Banking executive claims age discrimination after wrongful termination.
Economic analysis for the plaintiff included:
- Mitigated earnings based on plaintiff’s previous raise and bonus history. Plaintiff claimed salary and bonus increases were denied leading up to termination.
- Expressed loss of total compensation benefits including health and life insurance, retirement programs, and profit sharing. Pension was reduced to present value at termination.
- Included loss of executive benefits such as company car and incentive pay.
- Calculated impact of plaintiff forced to cash stock options at book value instead of market value, a strikingly different sum.
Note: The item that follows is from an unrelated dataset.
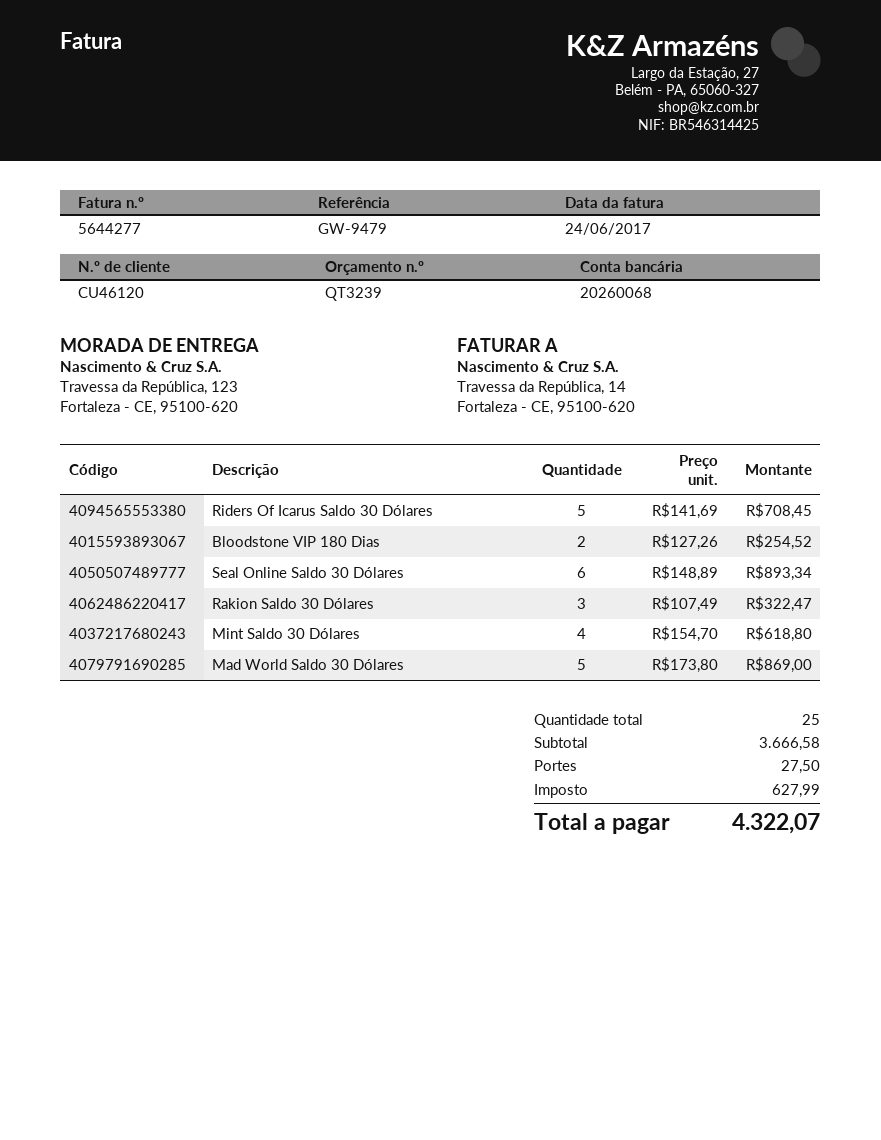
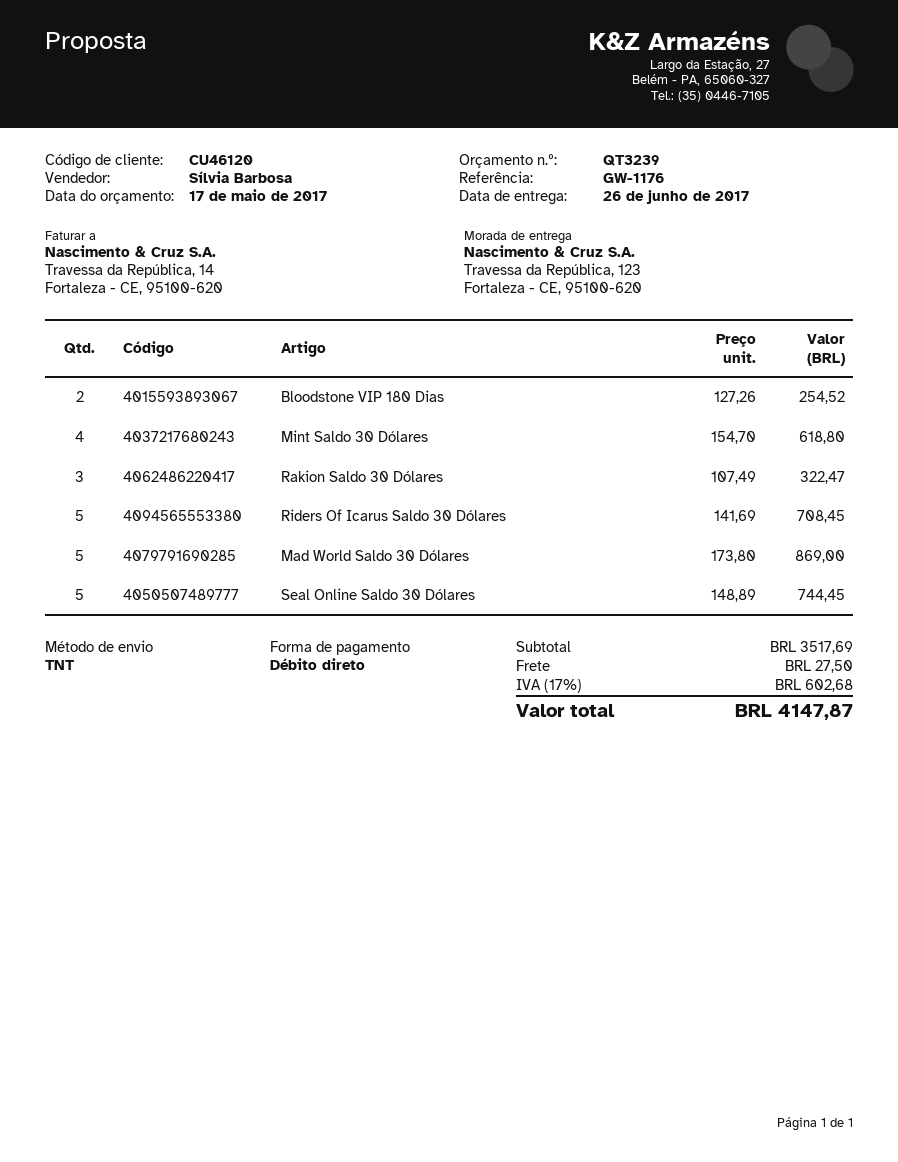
reference: GW-9479 -> GW-1176
Seal Online Saldo 30 Dólares: 6 x 148.89 = 893.34 -> 5 x 148.89 = 744.45
subtotal: 3666.58 -> 3517.69
tax: 627.99 -> 602.68
total: 4322.07 -> 4147.87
Sex discrimination leads to wrongful termination of sales associate
Economic analysis for defendant included:
- Provided doubt based on job description turnover. Goal was to calculate probability that future losses would have occurred naturally which decreased the plaintiff’s loss of earnings by over 70%.
- Created a pattern of behavior based on plaintiff’s previous turnover in similar paying positions. Defense was able to argue that based on that concept, the plaintiff would not have stayed in this position over the long-term.
- Reversed opposing expert’s loss of future earnings calculations to discover overstatement.